Titanium oxide nanoparticle application in soybean has been described to result in drastic enhancement of chlorophyll content and nitrate reductase with enhanced water absorption and improved anti-oxidant system (Kataria Sunita et al. 2019). Increased diosgenin biosynthesis has also been reported in fenugreek with the application of silver nanoparticle which indicates the ability of nanoparticle treatment to enhance secondary metabolite production (Jasim et al. 2017). Increased growth of spinach plant has been noted with the help of titanium oxide nanoparticles through the improved metabolism of nitrogen and photosynthetic rate (Zheng et al. 2005). Zinc oxide nanoparticle application has been shown to promote seed germination, seedling vigor, early flowering, and higher leaf chlorophyll content with increased stem and root growth in peanut (Prasad et al. 2012). These indicate the promises of nano-based methods for the improvement of crop productivity. Silica nanoparticles (nSiO2) were also found to support plant growth under various abiotic and biotic stresses (Kannan et al. 2014). At the same time, TiO2 nanoparticles have been shown to influence seed germination of tomato (Lycopersicum esculentum) with significant improvement in mean germination time, seed germination index, seed vigor index, and seedling fresh weight and dry weight (Siddiqui and Al-Whaibi 2014; Mingfang et al. 2013). Engineered carbon nanomaterials have also been reported to influence the plant growth and development by increasing the root length, seed germination, and biomass production (Khot et al. 2012).

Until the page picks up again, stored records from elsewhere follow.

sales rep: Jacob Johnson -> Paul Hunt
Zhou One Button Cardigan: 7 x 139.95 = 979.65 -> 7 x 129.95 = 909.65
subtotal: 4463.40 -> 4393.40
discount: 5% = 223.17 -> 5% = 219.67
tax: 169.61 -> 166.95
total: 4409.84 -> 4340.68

Many commercial nanofertilizers are now available which include NanoGroTM, Nano Green, Master Nano Chitosan Organic Fertilizer, TAG NANO (NPK, PhoS, Zinc, Cal, etc.), Biozar Nano-Fertilizer, and Nano Max NPK Fertilizer (Fig. 1.1). However, the toxic concern of nano-sized materials has not been addressed so far to explore its full application.
1.2.2 Nanopesticides
Insect pests cause severe problems in agricultural fields and also in its products. Hence nanotechnology can have a key role in the reduction of insect pests and host pathogens (Khota et al. 2012). The expanding developments in nanoencapsulated pesticide formulations have been demonstrated to have slow releasing properties with enhanced solubility, specificity, permeability, and stability (Kookana et al. 2014; Bhattacharyya et al. 2016). These benefits are mainly achieved through the protection of encapsulated active components from premature degradation or increasing their pest control efficacy for a longer period (Chhipa 2017). Nanoencapsulated pesticide formulations demand reduced dosage of pesticides and hence human exposure, and the resulting issues are minimal which make it to be environmentally friendly for crop protection (Nuruzzaman et al. 2016). Chemical companies are recently promoting nanoscale pesticides for field application (Gouin 2004).

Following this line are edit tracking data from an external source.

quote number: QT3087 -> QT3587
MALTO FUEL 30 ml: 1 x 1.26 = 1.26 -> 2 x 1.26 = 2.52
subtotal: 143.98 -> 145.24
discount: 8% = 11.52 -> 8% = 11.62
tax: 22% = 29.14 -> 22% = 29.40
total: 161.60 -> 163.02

Nanopesticides can contain particles of pesticidal active ingredients or engineered structures with useful pesticidal properties (Fig. 1.2). The objectives of nano-formulations are generally the same as that of other pesticide formulations. These include enhancement of solubility of poorly soluble active components, release of the active ingredients in a slow or targeted manner, and protection from premature degradation. Nanoencapsulation also helps to increase the stability, delivery, and bioavailability of nutrients and agrochemicals.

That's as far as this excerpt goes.